| Task item |
Write out the entries exactly, leaving out every picture.

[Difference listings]

· · ·

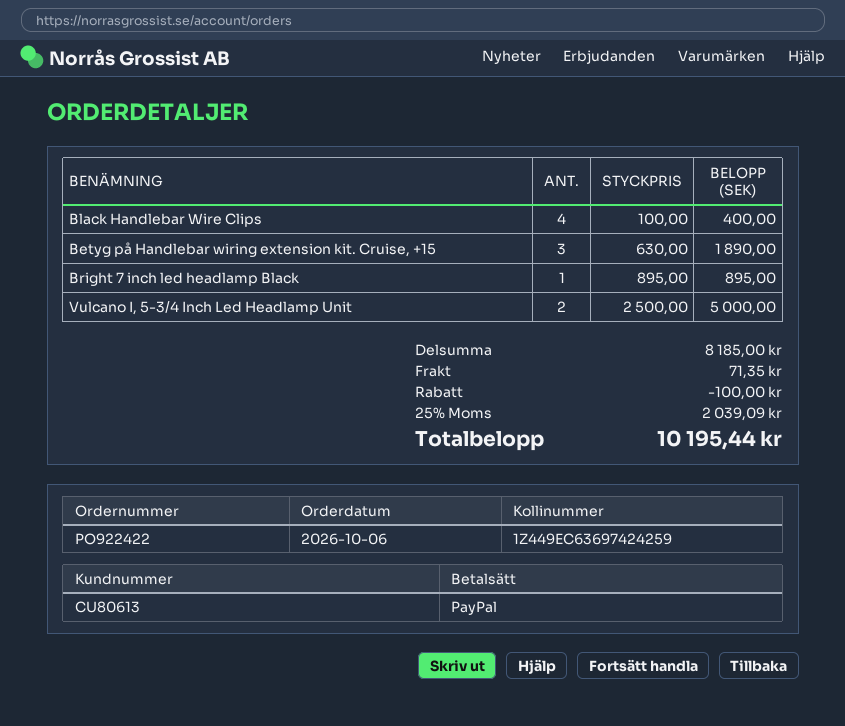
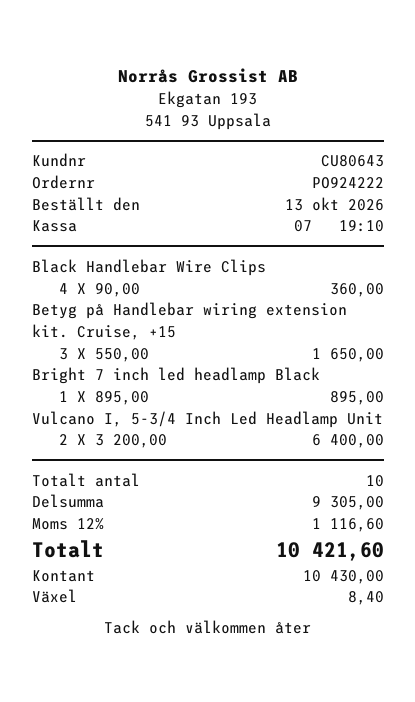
order number: PO922422 -> PO924222
order date: 2026-10-06 -> 2026-10-13
customer number: CU80613 -> CU80643
payment method: PayPal -> cash
Black Handlebar Wire Clips: 4 x 100.00 = 400.00 -> 4 x 90.00 = 360.00
Betyg på Handlebar wiring extension kit. Cruise, +15: 3 x 630.00 = 1890.00 -> 3 x 550.00 = 1650.00
Vulcano I, 5-3/4 Inch Led Headlamp Unit: 2 x 2500.00 = 5000.00 -> 2 x 3200.00 = 6400.00
subtotal: 8185.00 -> 9305.00
discount: 100.00 -> none
shipping: 71.35 -> none
tax: 25% = 2039.09 -> 12% = 1116.60
total: 10195.44 -> 10421.60

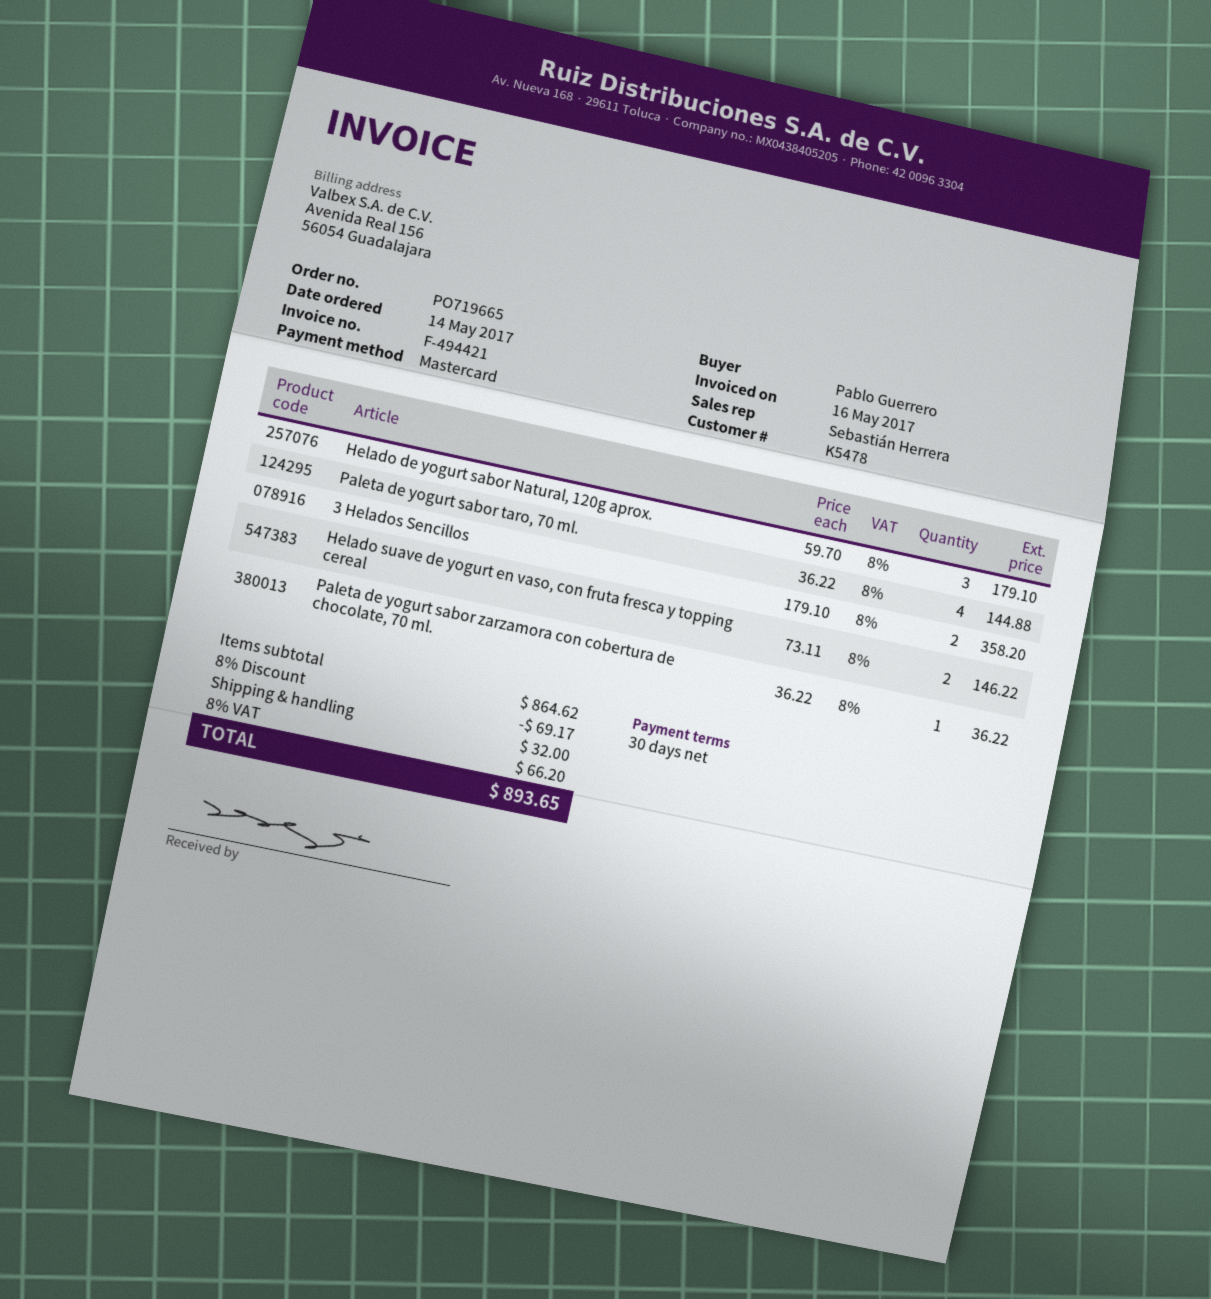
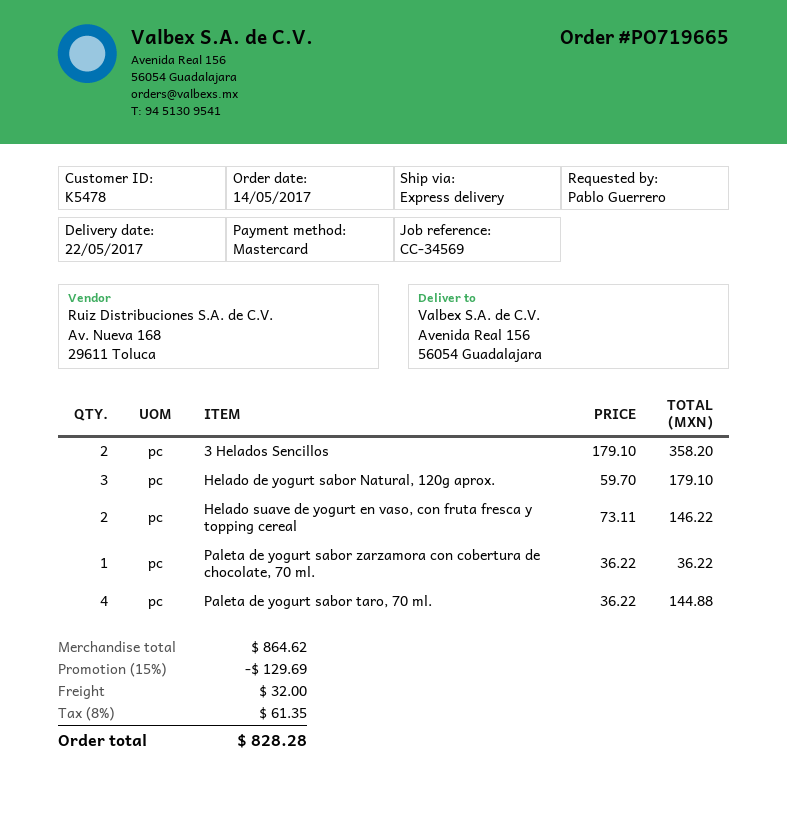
discount: 8% = 69.17 -> 15% = 129.69
tax: 8% = 66.20 -> 8% = 61.35
total: 893.65 -> 828.28

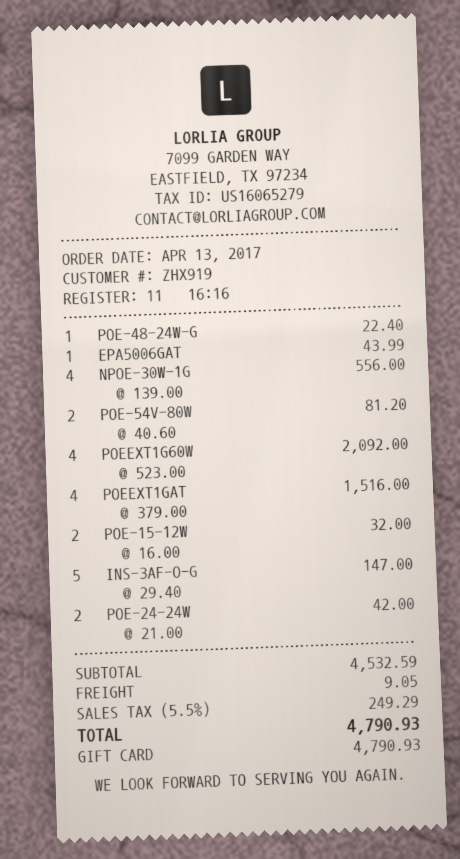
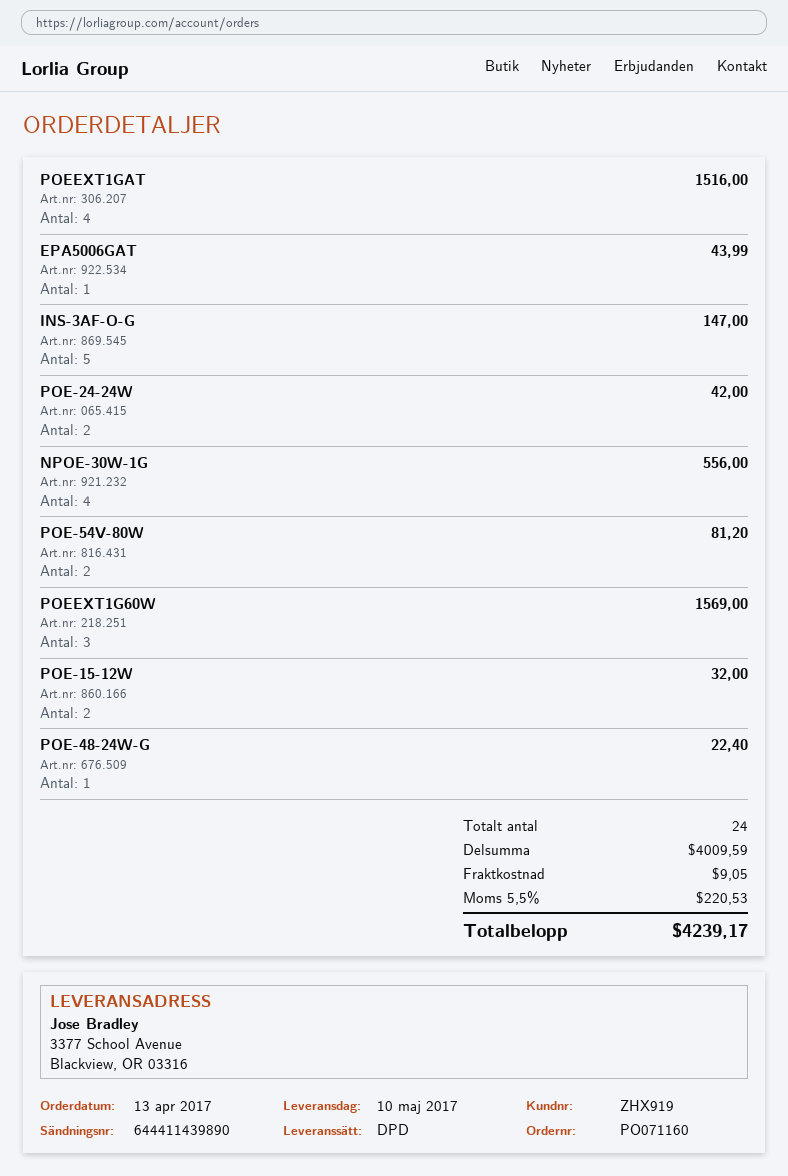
POEEXT1G60W: 4 for 2092.00 -> 3 for 1569.00
subtotal: 4532.59 -> 4009.59
tax: 5.5% = 249.29 -> 5.5% = 220.53
total: 4790.93 -> 4239.17

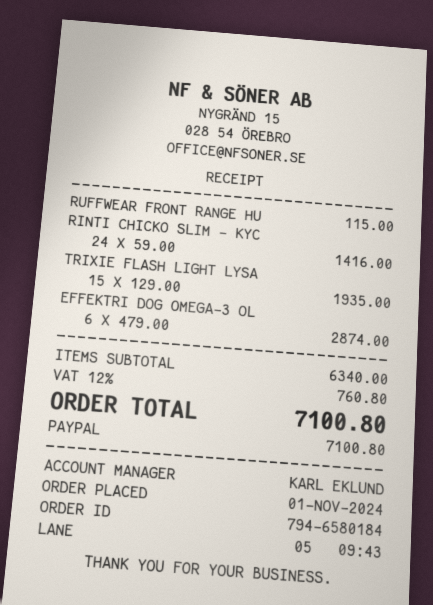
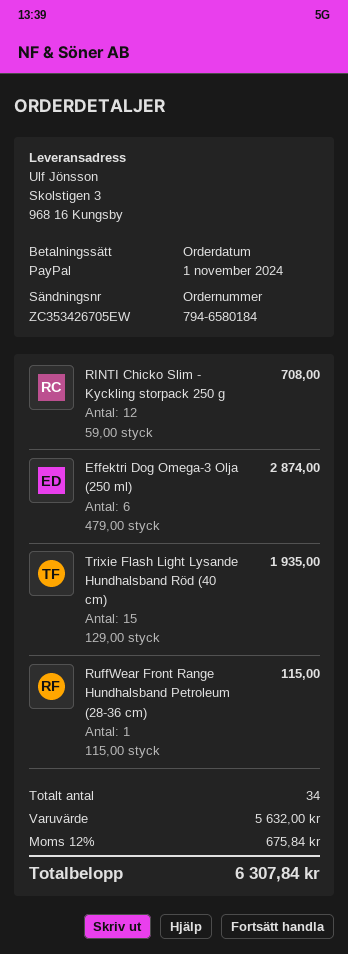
RINTI CHICKO SLIM - KYC: 24 x 59.00 = 1416.00 -> 12 x 59.00 = 708.00
subtotal: 6340.00 -> 5632.00
tax: 12% = 760.80 -> 12% = 675.84
total: 7100.80 -> 6307.84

· · ·

| Response area |
order number: PO922422 -> PO924222
order date: 2026-10-06 -> 2026-10-13
customer number: CU80613 -> CU80643
payment method: PayPal -> cash
Black Handlebar Wire Clips: 4 x 100.00 = 400.00 -> 4 x 90.00 = 360.00
Betyg på Handlebar wiring extension kit. Cruise, +15: 3 x 630.00 = 1890.00 -> 3 x 550.00 = 1650.00
Vulcano I, 5-3/4 Inch Led Headlamp Unit: 2 x 2500.00 = 5000.00 -> 2 x 3200.00 = 6400.00
subtotal: 8185.00 -> 9305.00
discount: 100.00 -> none
shipping: 71.35 -> none
tax: 25% = 2039.09 -> 12% = 1116.60
total: 10195.44 -> 10421.60

discount: 8% = 69.17 -> 15% = 129.69
tax: 8% = 66.20 -> 8% = 61.35
total: 893.65 -> 828.28

POEEXT1G60W: 4 for 2092.00 -> 3 for 1569.00
subtotal: 4532.59 -> 4009.59
tax: 5.5% = 249.29 -> 5.5% = 220.53
total: 4790.93 -> 4239.17

RINTI CHICKO SLIM - KYC: 24 x 59.00 = 1416.00 -> 12 x 59.00 = 708.00
subtotal: 6340.00 -> 5632.00
tax: 12% = 760.80 -> 12% = 675.84
total: 7100.80 -> 6307.84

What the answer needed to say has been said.